Если каждая нота, каждая музыкальная фраза закономерны и наделены определенной функцией, если они не случайны, не написаны «просто так», значит, они имеют свой смысл и надо его открыть. Требовательность точного исполнения была естественной и органичной, потому что касалась не только музыкантских дел. Шостакович мыслил театрально. Он вдруг заволновался, когда артист на репетиции спутал слова «душенька» и «душечка». Его беспокоили неточности в выполнении мизансцены, любой сценической детали. «Он, наверное, забыл, забыл…», — с сожалением в адрес артиста говорил композитор.

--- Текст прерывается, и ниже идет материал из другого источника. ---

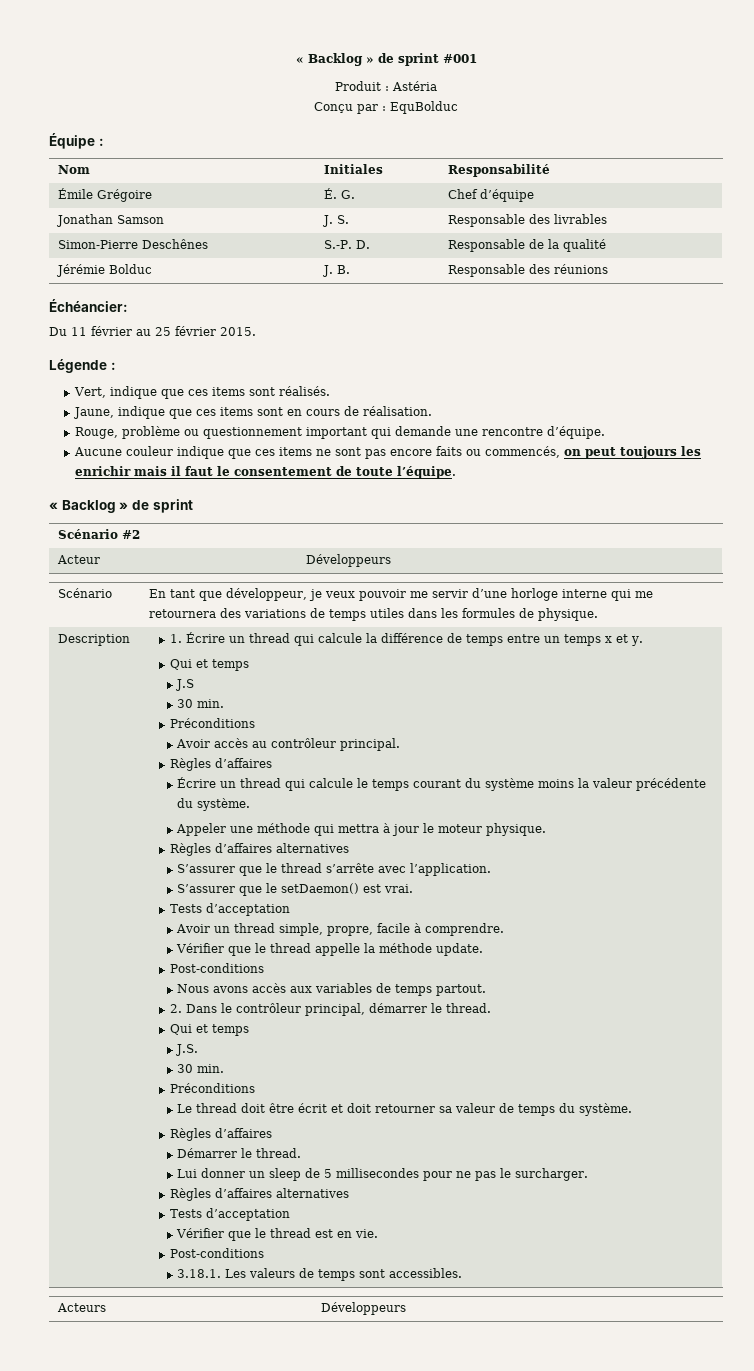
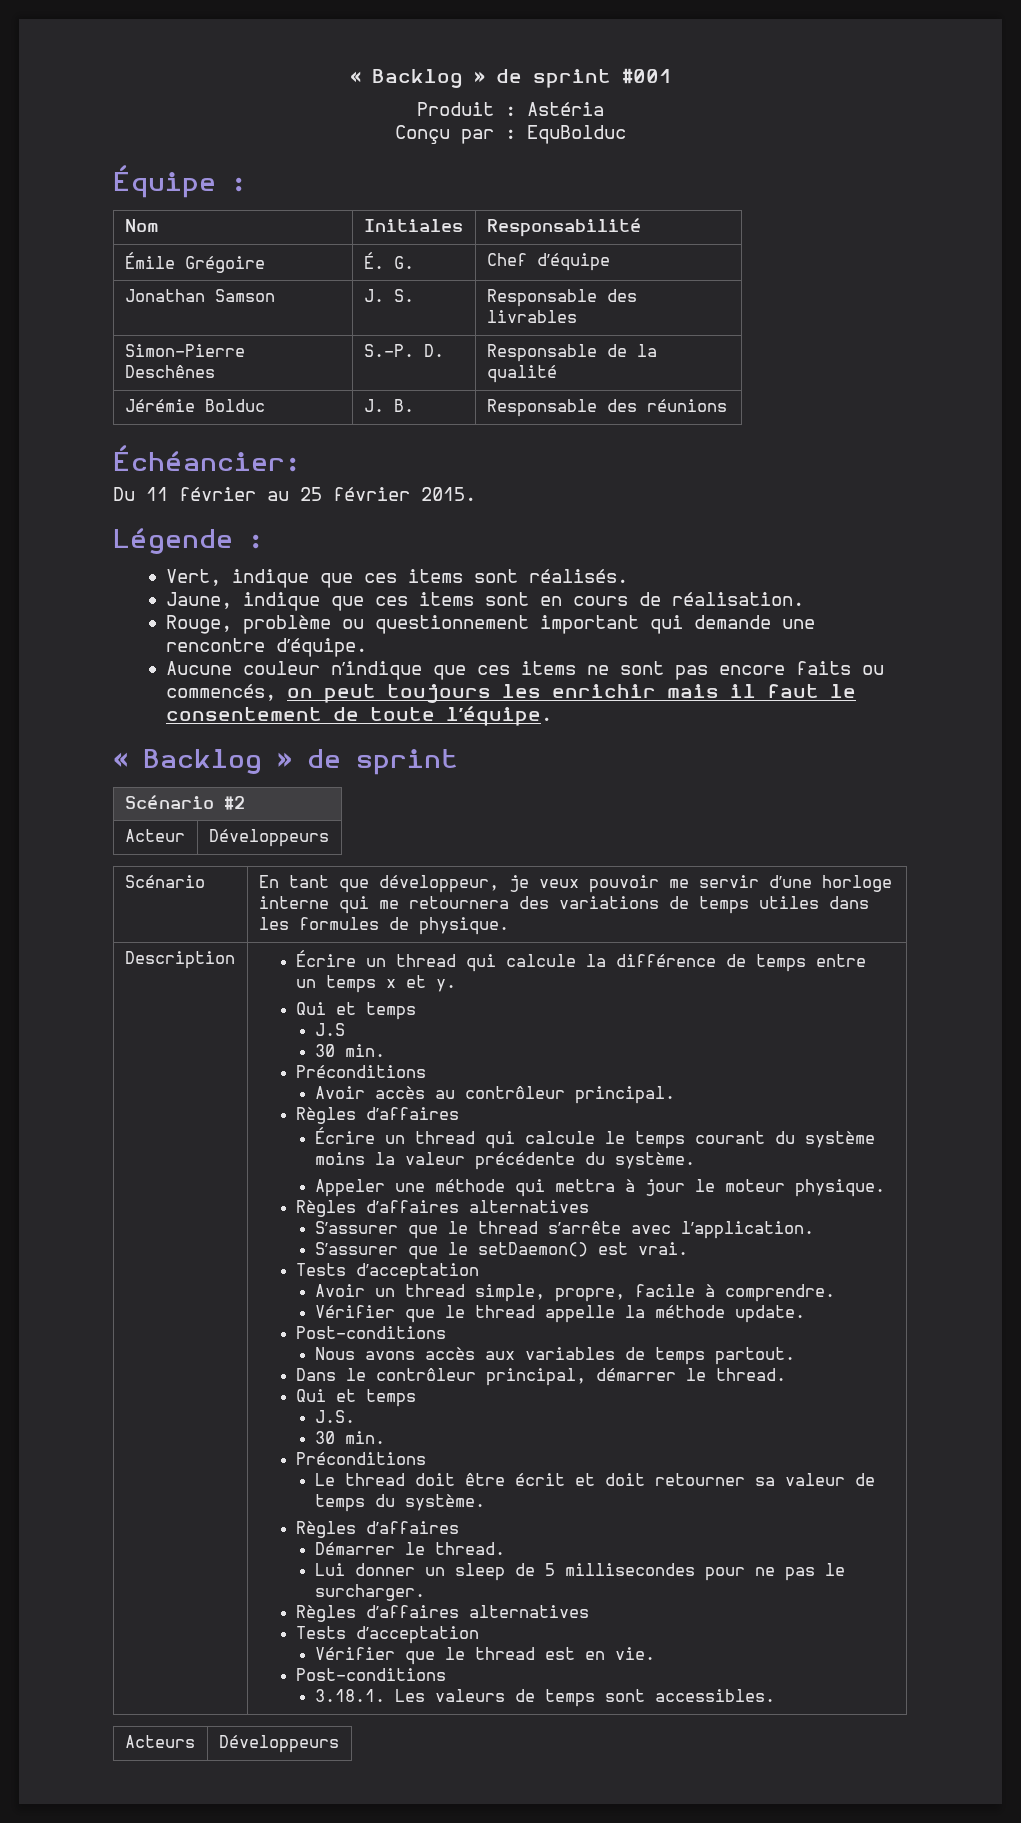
- Aucune couleur indique que ces items ne sont pas encore faits ou commencés, on peut toujours les enrichir mais il faut le consentement de toute l’équipe.
+ Aucune couleur n’indique que ces items ne sont pas encore faits ou commencés, on peut toujours les enrichir mais il faut le consentement de toute l’équipe.
- 1. Écrire un thread qui calcule la différence de temps entre un temps x et y.
+ Écrire un thread qui calcule la différence de temps entre un temps x et y.
- 2. Dans le contrôleur principal, démarrer le thread.
+ Dans le contrôleur principal, démarrer le thread.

Требовательных людей я встречал много, но такая деликатная форма требовательности, какая была у Шостаковича, неповторима. Пожелания высказывались тоном не хозяина, а скромнейшего просителя, и… мгновенно все исполнялось, да с какой радостью! До и после замечания или просьбы — тысяча извинений, а мы, благодарные, на все готовые, все могущие — безмерно счастливы! Ловим каждое замечание, сожалеем, что их мало, с радостью и готовностью ждем их. И счастливы, что их становится все меньше.
Однажды Дмитрий Дмитриевич как веселый анекдот рассказал, что некогда П. Журавленко, первый исполнитель роли майора Ковалева, пел одну из фраз партии на октаву выше, чем написано, — удивительно забавно получалось. Намек понят — и немедленно наш артист исполняет ту же фразу на октаву выше. Все счастливы, но Дмитрий Дмитриевич озабочен: «Не трудно ли будет? Это совсем не обязательно…» Хорошо «необязательно», если все видели, как понравилось это Шостаковичу!